The Waiter

Imagine with me, please.

Imagine that you’re a minimum-wage waiter at a small, private restaurant. The owners are nice people, and it’s pleasant work, even though you don’t make much money. Most of the employees have worked there for a while, and know each other pretty well. The rooms are worn, but homey and comfortable. The food is not fancy, but it’s prepared well and served with pride.

Their banquet room stays pretty busy, with anniversaries and birthdays. Today, there’s a wedding reception, and it’s turned into kind of a rowdy bunch. In fact, a number of the guests are getting tipsy. They’re still nice, but their words are slurred and they walk funny. There’s been a line at the bar all night, and now there’s a line for the toilets.

The best man pulls you aside. “Yeah, we didn’t expect this many people! The beer is running out. Do you have a spare keg in your cooler? I’ll pay retail for it!” You check with your shift manager, and there’s no spare keg. The best man nearly panics. His eyes dart around the room.

At that point, one of the grandmothers interrupts. “Relax, John. I’ve got this.” She gestures for you to follow her, and walks off. John does NOT relax, but he’s got no options.

The grandma walks up to the young man who stands out among the crowd of rough men in the corner. You overhear a brief argument before she turns to you: “Do whatever he says to do,” and walks off. This is a woman you don’t argue with.

The guy – he might be thirty, and he looks rough, like it’s been a hard thirty years – turns to you and asks politely, “Where’s your dishwasher?” You lead him to the back.

“Excellent! Just what I was looking for!” He grins as he points at a stack of empty five gallon buckets draining on the drainage rack. “Fill all of these with water please. And this, too,” as he dumps the last pickle out of another bucket. He turns to continue his conversation with his friends.

You check to make sure all the pickles are out of the buckets and then you fill them from the dishwashing station. The guy is still talking. You tap his shoulder. “They’re full of water, sir.” You smell sardines on some of the guys.

“Perfect! Thank you! Now take this, please,” and he grabs a coffee cup from the dishwasher, and dips it into the pickle bucket, “to the best man, and ask him if it will do.” And he turns back to his buddies again.
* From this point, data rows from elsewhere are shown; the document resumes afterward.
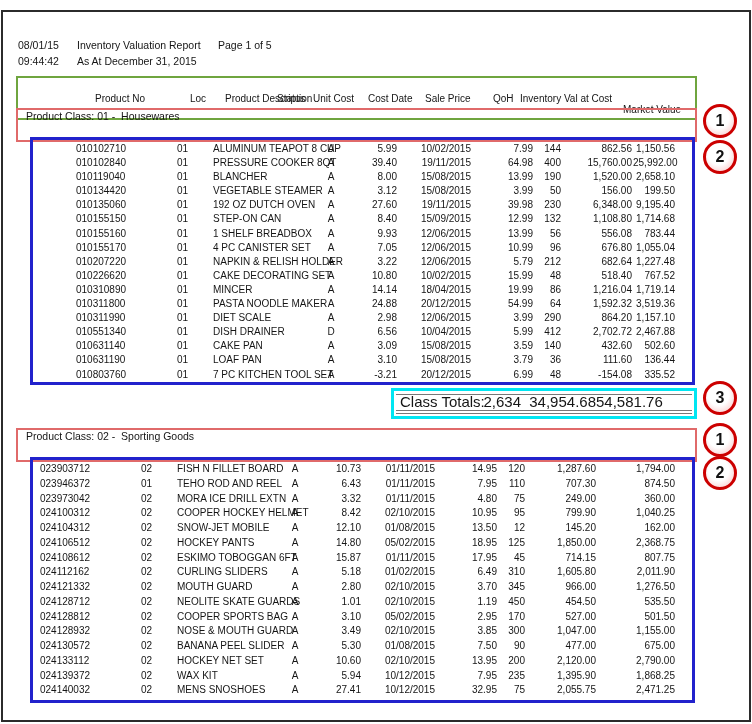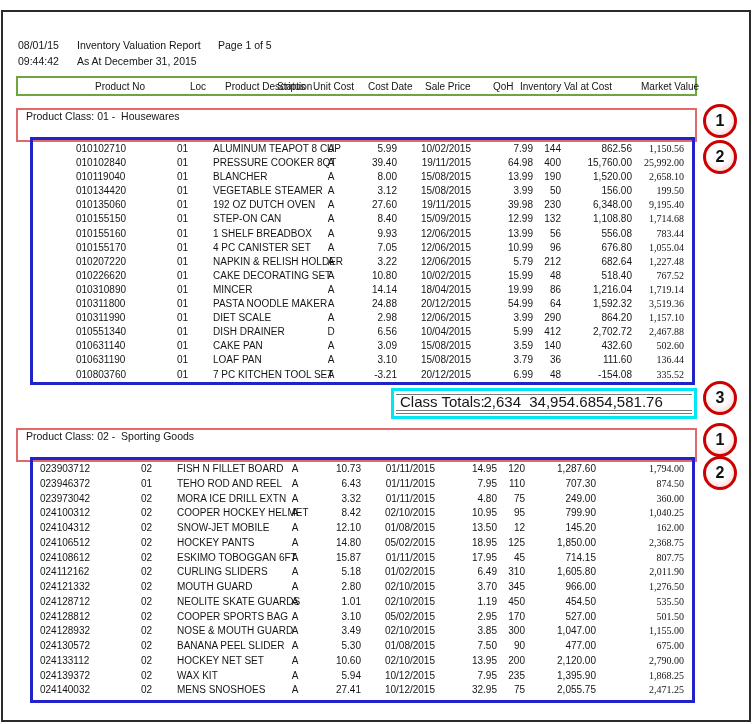"Product No" .colhead { height: 20px -> 44px }
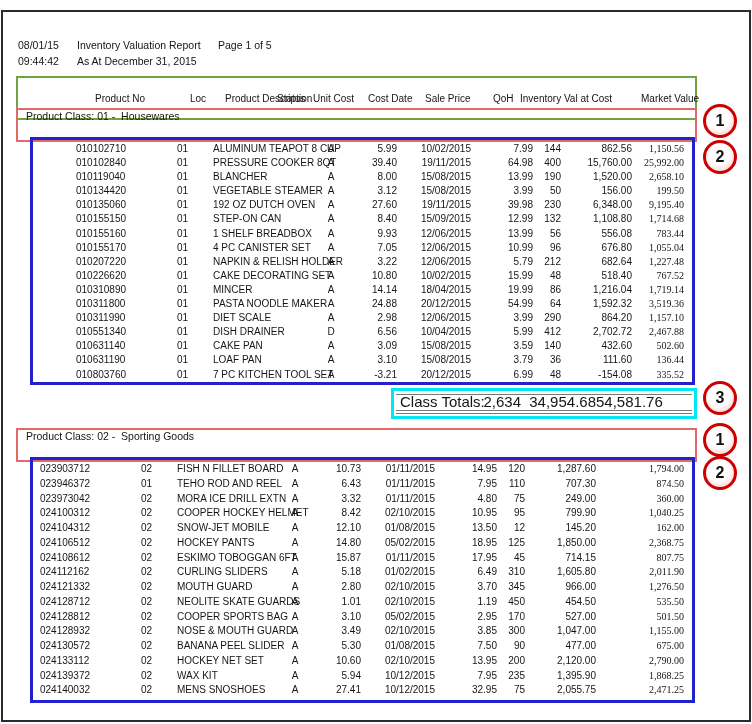"Market Value" .h9 { left: 623px -> 605px; margin-top: none -> 11px }
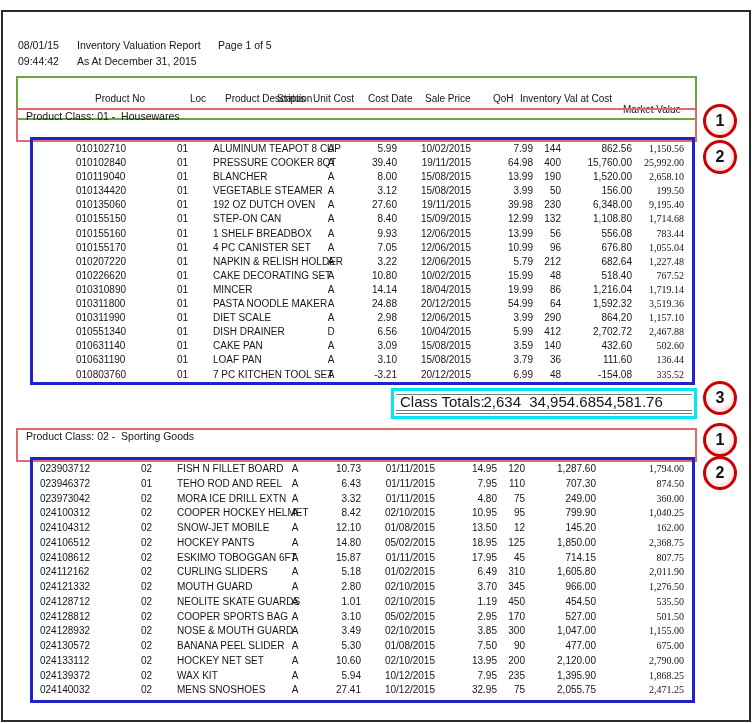"1,150.56" .c9 { font-family: Liberation Serif, serif -> none; padding-right: 8px -> 17px }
You stare at the back of his head for a moment, mumbling to yourself, “Take dish water to the best man? Seriously? This guy’s not all there, is he?” But what else is there to do? The lady said to do what he told you.

The best man is behind the bar, nervously explaining to yet another bleary-eyed guest that *this* beer keg is empty, but they’ve sent someone out getting them another one. You tap on his shoulder and hand him the mug. “Will this do, sir?” He doesn’t even acknowledge your presence, but he takes the coffee mug from your hands while he repeats the same thing to a woman with smeared makeup.

He doesn’t look at the mug, but takes a sip, still talking to the bar patrons. You cringe: you know where that mug came from.

It takes a second to register, and you get ready to run. He pauses mid-sentence, and then he stops moving altogether, his eyes open wide. He looks down at the coffee cup, and you see that the water is unmistakably brown now. Oh no! It’s not even clean dishwater! You cringe again, as he slowly turns to look at you for the first time, his eyes bright.

“Yes. Yes, this will do very nicely! This is very good! Why did you save the best keg for last?” 

Meditation on John, chapter two.

1 comment:

xlp said...

Nice. Thank you.

Reminds me of a book I used for staff devotions at a denominational ministry by Donald Chatfield, Dinner with Jesus and other Left-handed Story-Sermons. Close enough to not have them screaming heresy, oblique enough for a few to enter into thought.